Category: Critical Plant Sites
Date Posted: 2005-12-27


Camiguin is a pear-shaped island province with a total land are of 290 sq. km. situated in the Bohol Sea. The island is surrounded by Bohol on the northwest, mainland Mindanao in the south and east, and Siquijor Island in the far west.

A chain of seven volcanoes dominate the landscape of this small island. This is probably the smallest island-volcano in the Philippines, next to the famous Taal Volcano. Mt. Hibok-hibok which rises to 1,250 m.a.s.l. is one of the active volcanoes in the island. It has a crater lake and numerous steam vents along its slopes. The other volcanoes are Mt. Mambajao, Guinsiliban Peak, Mt. Timpong, and Tres Marias.

Camiguin is an island paradise abounding with natural wonders like hot and cold springs, water falls, and volcanic landscapes. Aside from its geological wonders, Camiguin is habitat to numerous Philippine flora and fauna. However, the isolation of Camiguin island from other islands since the Pleistocene accounts for its high endemism. The following are some of its endemic plants:

* Miquelia reticulata (Icacinaceae)
* Medinilla multiflora
* Memecylon subcaudatum (Melastomataceae)
* Syzygium camiguenense (Myrtaceae)
* Coelogyne confusa
* Goodyera ramosii (Orchidaceae)

The original vegetation of Mt. Hibok-hibok was apparently a combination of lowland evergreen rainforest from the base to mid-elevation and submontane forest towards its summit. At present the landscape is drastically altered. The one lush forest at the lower part of the mountain is now mostly transformed to coconut plantations and corn fields. Remnants of lowland evergreen forest can still be found at 300m., but this is interspersed by vast tracts of cogonal and talahib land. The picture at the right shows the summit of Mt. Hibok-hibok.
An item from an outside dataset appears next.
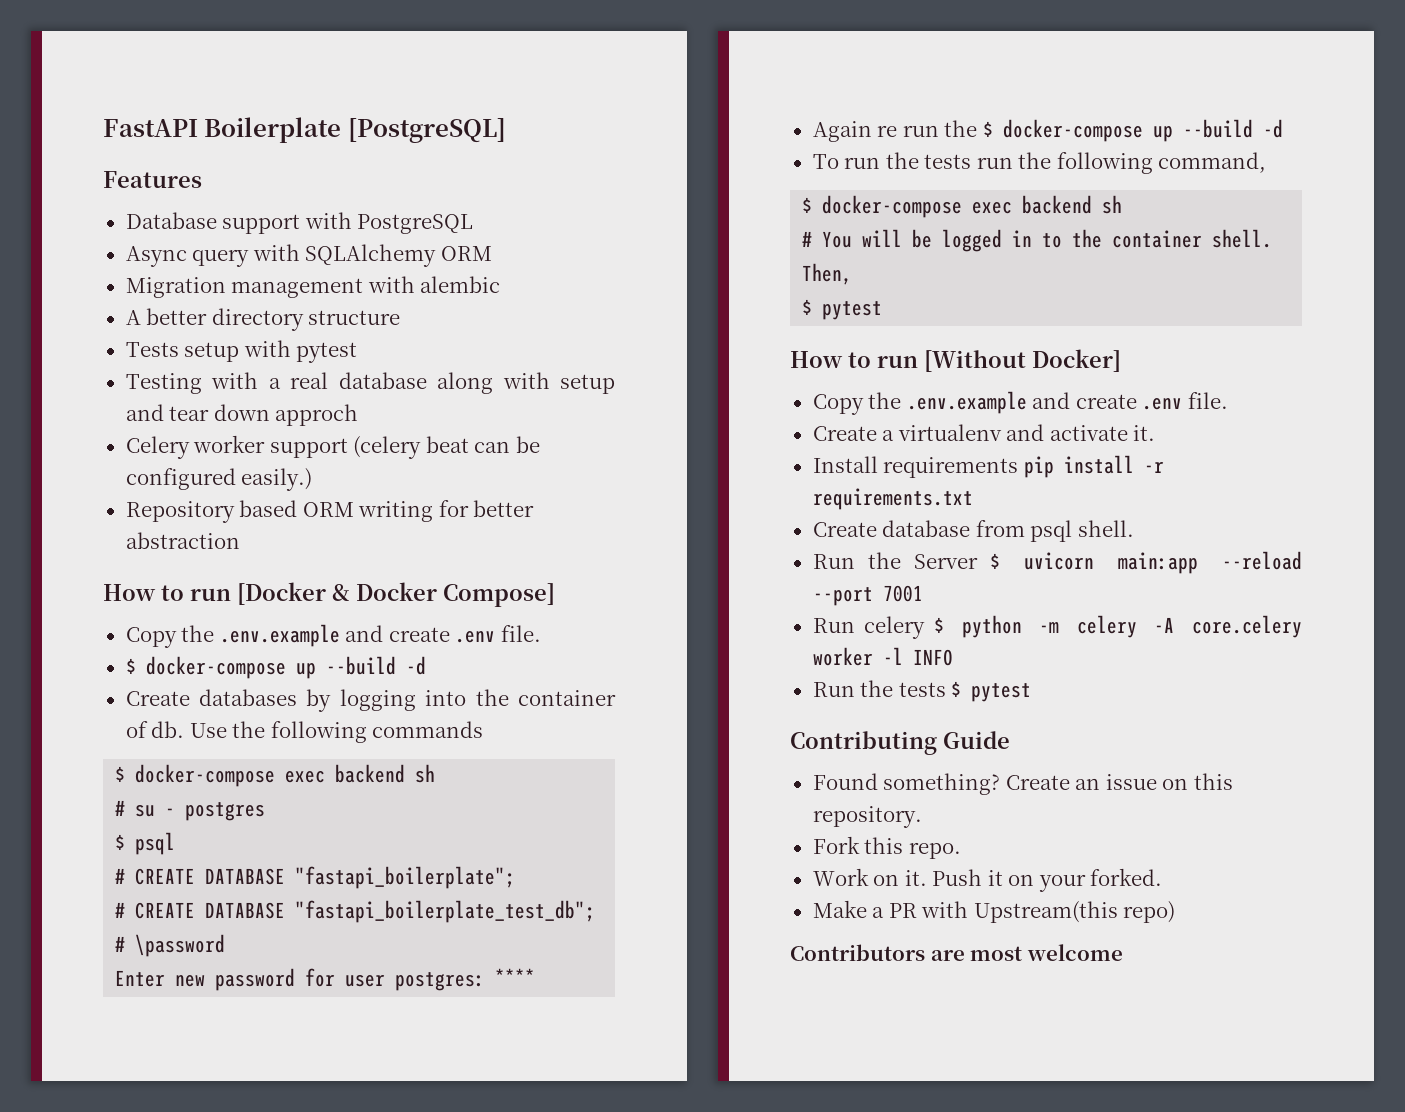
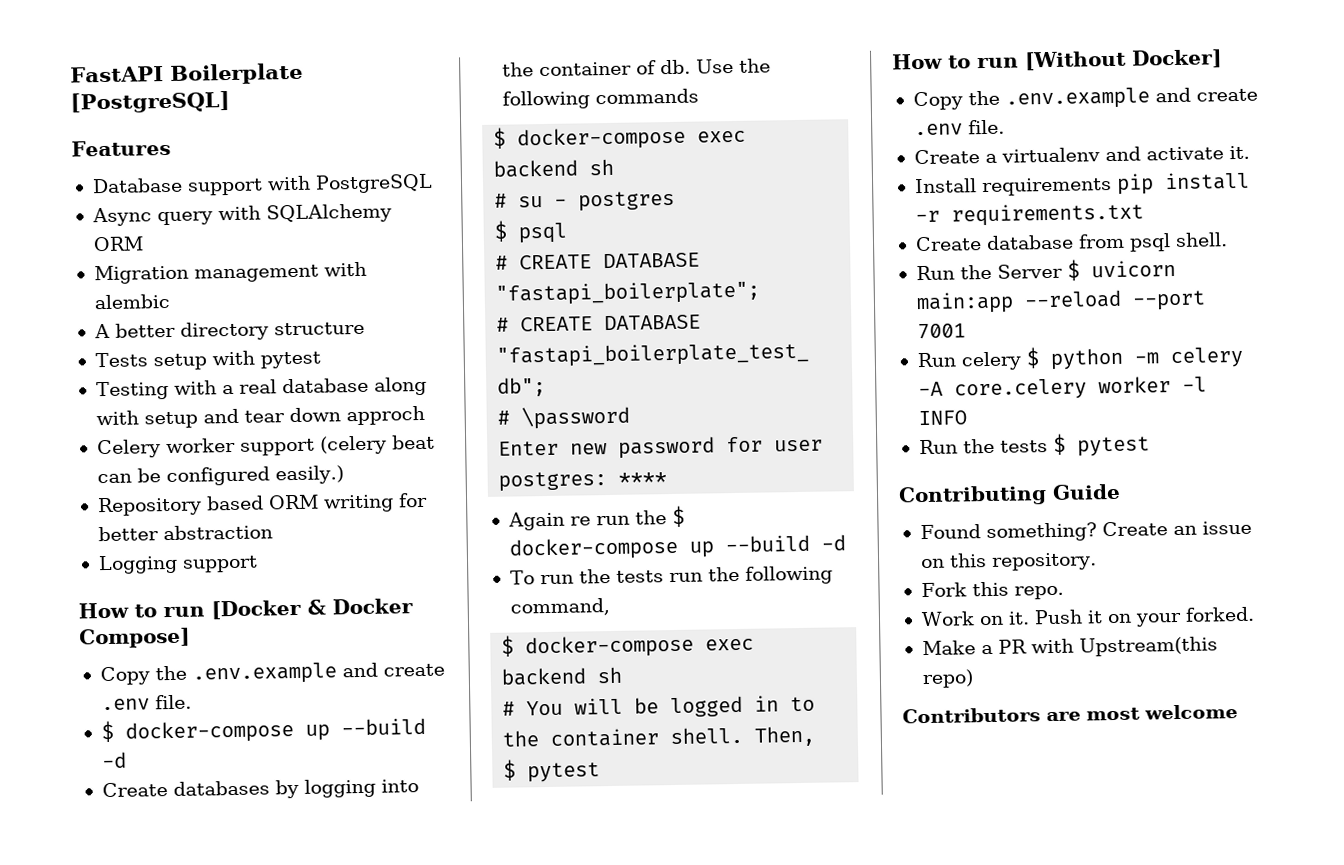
(240, 540) none -> [97,554,258,575] // Logging support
Towards the summit, the vegetation is transformed to a submontane type diminated by shrubby plants of Radermachera, Rhododendron, Medinilla, and Vaccinium. The vegetation at the sub-summit area is also patchy and the trees are usually stunted of tall trees and shrubs. It is compose mostly of turfs of grasses. Recent satellite imageries of the island shows that it is dominated by croplands mixed coconut plantations, pure coconut plantations, grasslands, and open canopy forests with mature trees covering less than 50%.

The main threats to the flora and vegetation of Camiguin Island are volcanic eruptions, landslides, soil erosion, and conversion of forests to agricultural land. At present, there are no protected areas within the island.